Deze zaak kent een lange voorgeschiedenis, die zelfs teruggaat tot de jaren zestig. Tegen het tracébesluit uit 2017 dienden aanvankelijk meer dan veertig particulieren, bedrijven en organisaties beroep in bij de Afdeling bestuursrechtspraak. In januari 2021 deed de Afdeling bestuursrechtspraak een eerste tussenuitspraak, gevolgd door een tweede tussenuitspraak in april 2023 en een derde tussenuitspraak in maart 2024. De eerste twee tussenuitspraken gingen in de kern om de vraag tot welke afstand je de stikstofneerslag van een project, zoals een weg, moet berekenen. In de tweede tussenuitspraak oordeelde de Afdeling bestuursrechtspraak dat een afstand van 25 kilometer (de zogenoemde rekenafstand) voor individuele projecten aanvaardbaar was. Maar er bleven daarna nog bezwaren over. Deze gingen over onder meer over het stikstofonderzoek en het extern salderen. Na de derde tussenuitspraak van maart 2024 bleef alleen nog het punt van het extern salderen over. Met de einduitspraak komt de rechtszaak over het tracébesluit ViA15 definitief tot een einde.
Goederentransport
TLN is blij met deze uitspraak omdat het uitvoeren van het infrastructuurproject ViA15 voor een veel betere doorstroming van het verkeer tussen Arnhem en Nijmegen zorgt. “Dit is geweldig nieuws voor de regio Arnhem-Nijmegen en de transportsector”, stelt Elisabeth Post, bestuursvoorzitter van TLN. “Door het uitvoeren van ViA15 vermindert niet alleen de fileproblematiek in Gelderland”, vervolgt de bestuursvoorzitter. “Ook geeft dit een positieve impuls aan het internationale goederentransport.”

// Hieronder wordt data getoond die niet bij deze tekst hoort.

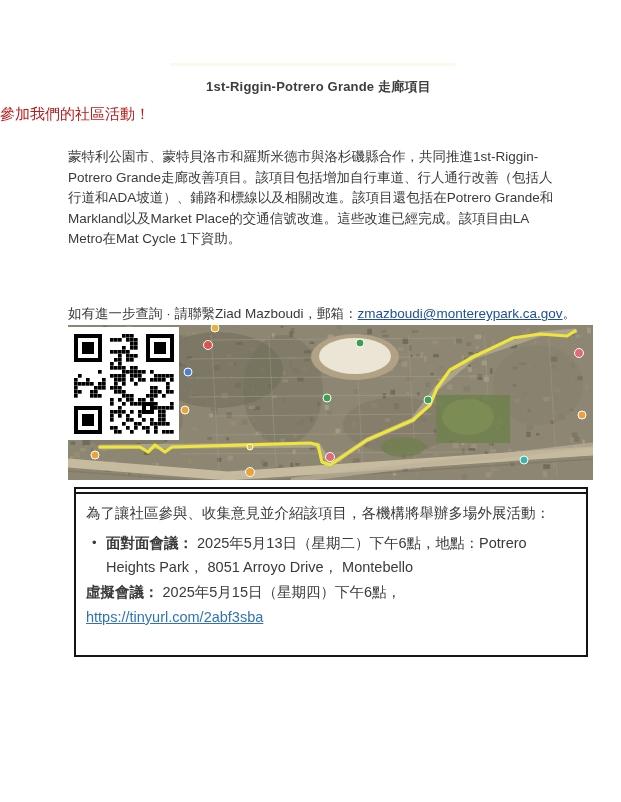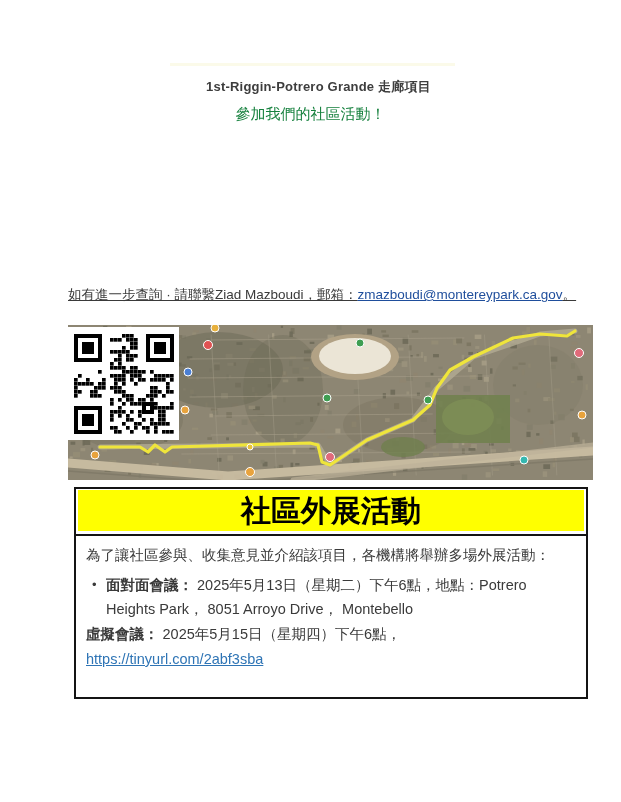"參加我們的社區活動！" .doc-subtitle { color: #15803d -> #b91c1c; text-align: center -> left }
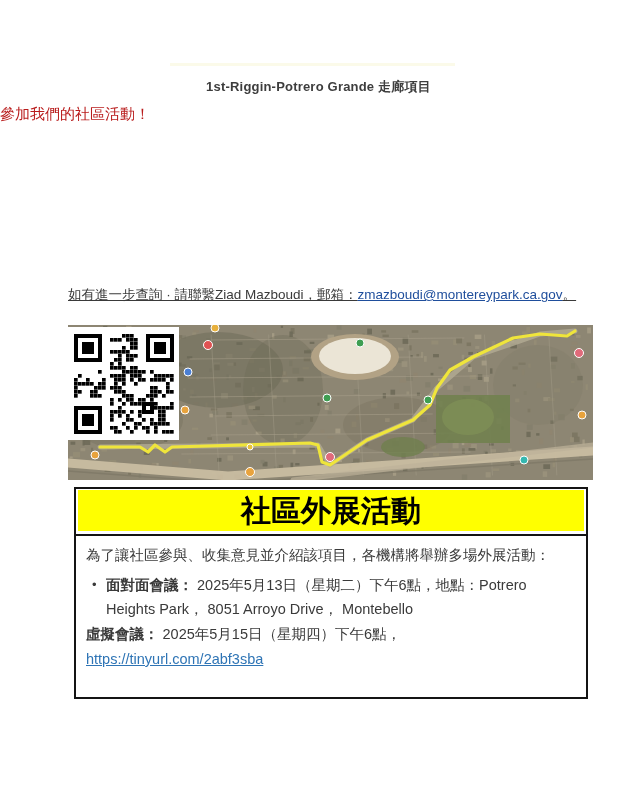"蒙特利公園市、蒙特貝洛市和羅斯米德市與洛杉磯縣合作，共同推進1st-Riggin" div.para { html: none -> <div>蒙特利公園市、蒙特貝洛市和羅斯米德市與洛杉磯縣合作，共同推進1st-Riggin-Potrero Grande走廊改善項目。該項目包括增加自行車道、行人通行改善（包括人行道和ADA坡道）、鋪路和標線以及相關改進。該項目還包括在Potrero Grande和Markland以及Market Place的交通信號改進。這些改進已經完成。該項目由LA Metro在Mat Cycle 1下資助。</div> }
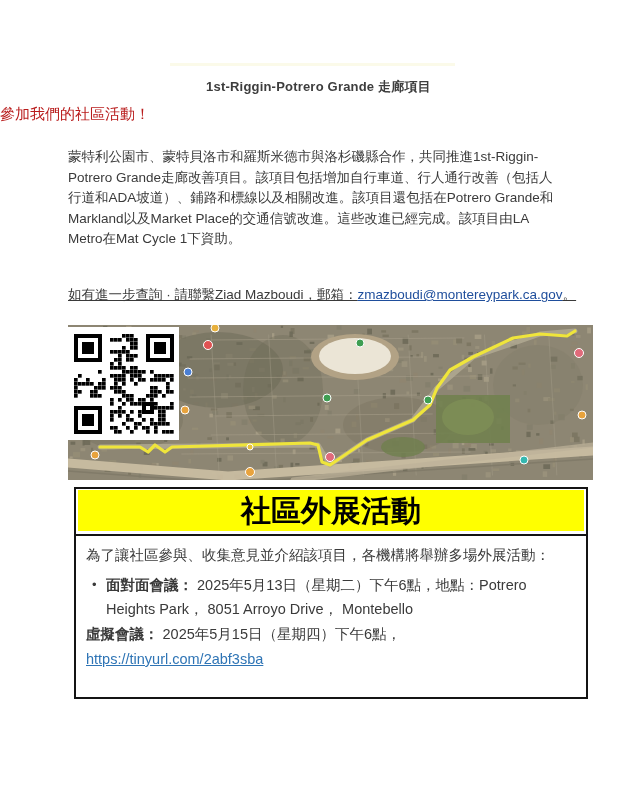"如有進一步查詢 · 請聯繫Ziad" .p3 { text-decoration: underline -> none; top: 285px -> 304px }
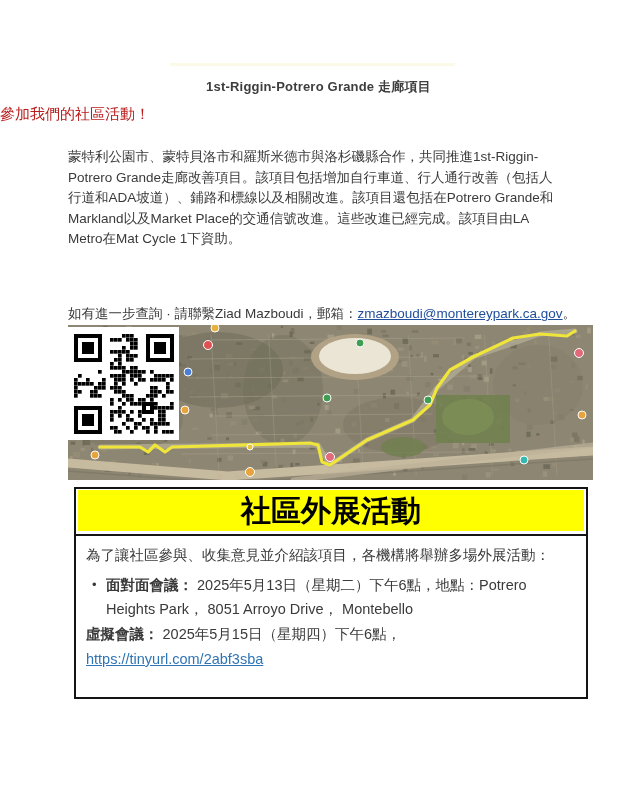"社區外展活動" div.banner { html: <div> <span>社區外展活動</span> </div> -> none }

De zaak rond het verlengen van de A15 en het verbreden van stukken van de A15 en de A12 (bij Zevenaar) kent een lange voorgeschiedenis. Tegen het zogenaamde tracébesluit dat in 2017 werd genomen, dienden 44 verschillende partijen beroep in bij de afdeling bestuursrechtspraak.

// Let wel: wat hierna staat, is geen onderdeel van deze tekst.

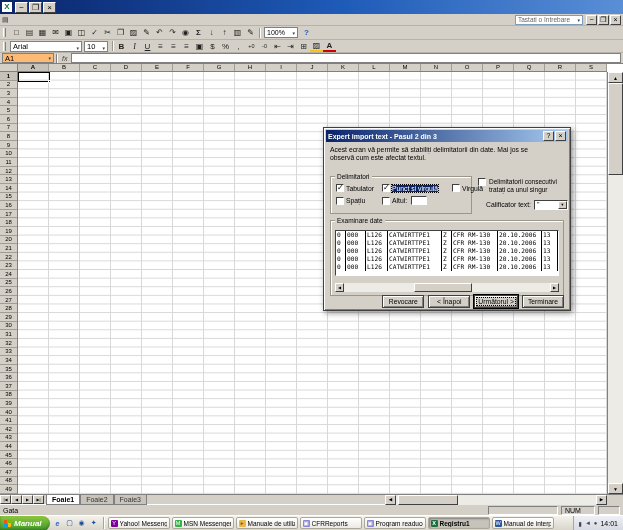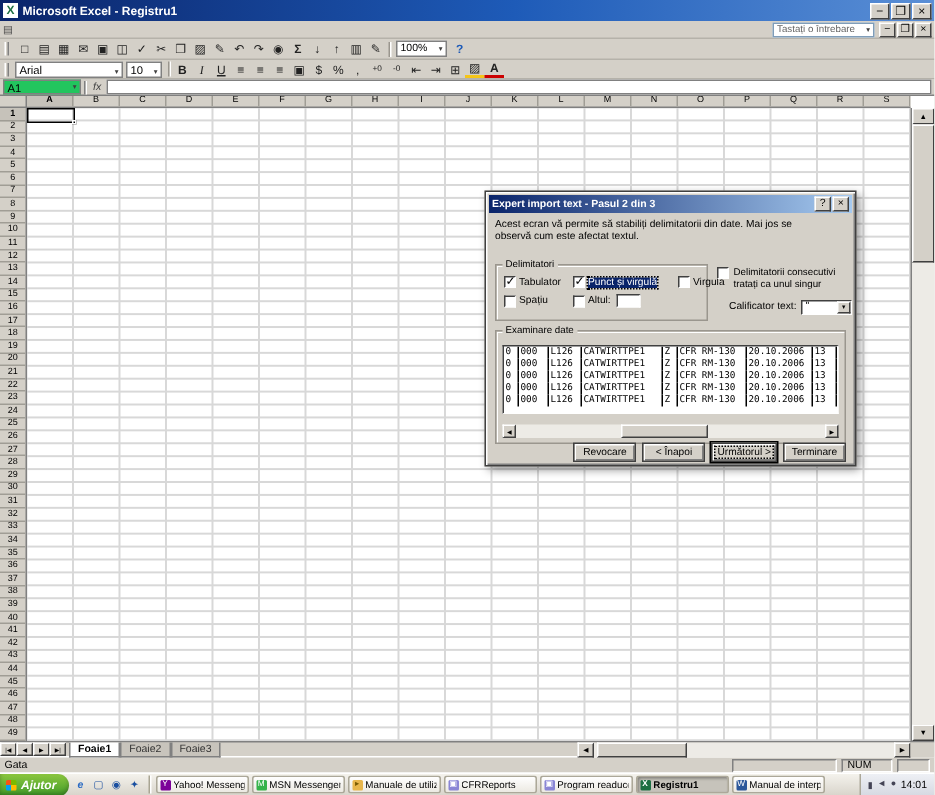"Microsoft Excel - Registru1" span.title-text { html: <span>Microsoft Excel - Registru1</span> -> none }
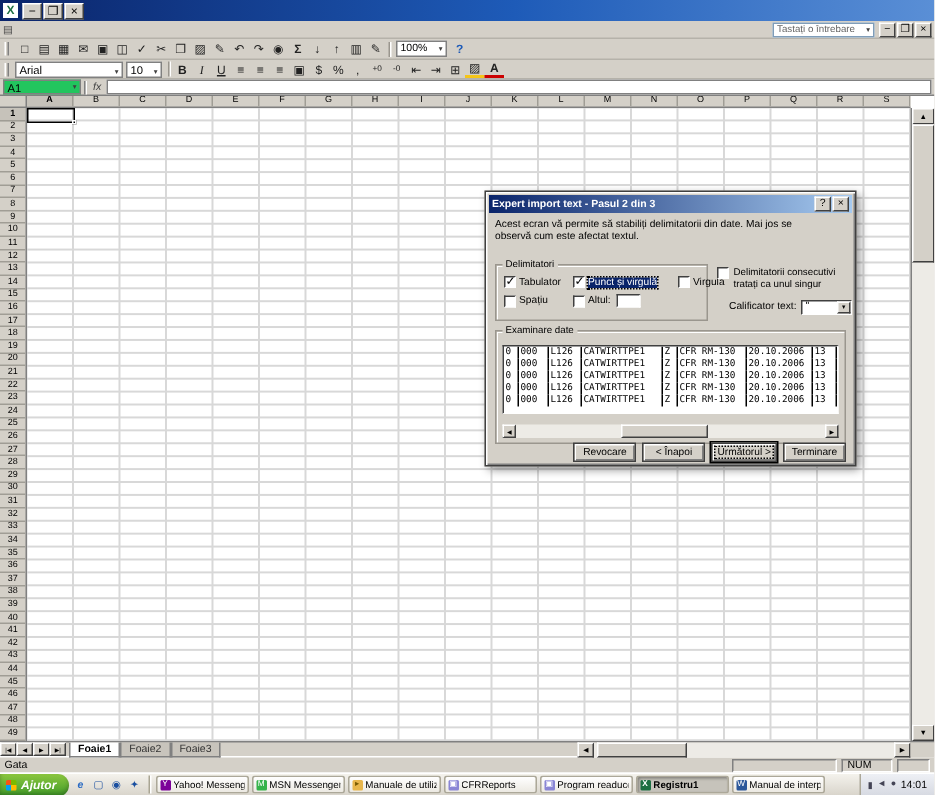"A1" .namebox { background: #22c55e -> #fdba74 }
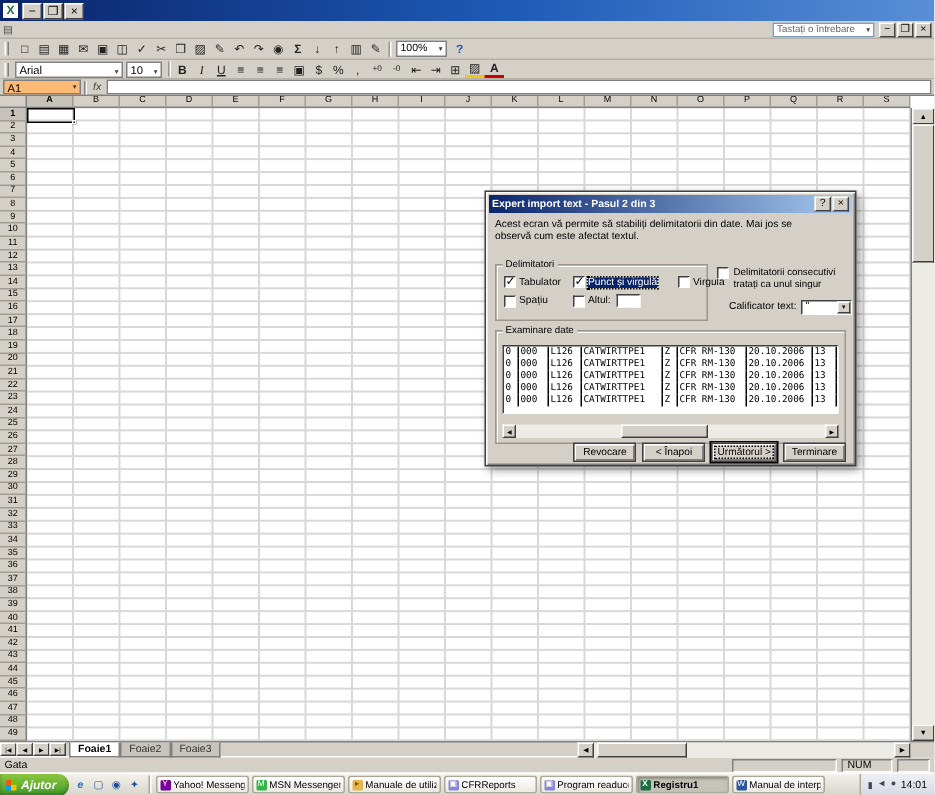"Ajutor" span { text: Ajutor -> Manual }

De RVS gaat nu met deze onderbouwing akkoord. Hoewel de uitspraak van de Raad van State definitief is, betekent nog niet dat meteen met de aanleg van het extra stuk A15 en verbreding van de snelweg A12 kan worden begonnen.
Rijkswaterstaat moet eerst een nieuwe projectorganisatie optuigen. Daarnaast vereist de situatie nieuwe onderhandelingen met het consortium van bouwers dat verantwoordelijk is voor de aanleg van de weg. De afgelopen jaren zijn de kosten van bouwmaterialen en personeel fors gestegen,
Ondanks deze vertraging is TLN optimistisch over de voortgang van het project. Het is essentieel dat Rijkswaterstaat snel de benodigde stappen zet, zodat de bouw zo spoedig mogelijk van start kan gaan, stelt bestuursvoorzitter Post. “Wij kijken uit naar de verdere ontwikkelingen en blijven betrokken bij dit belangrijke project.”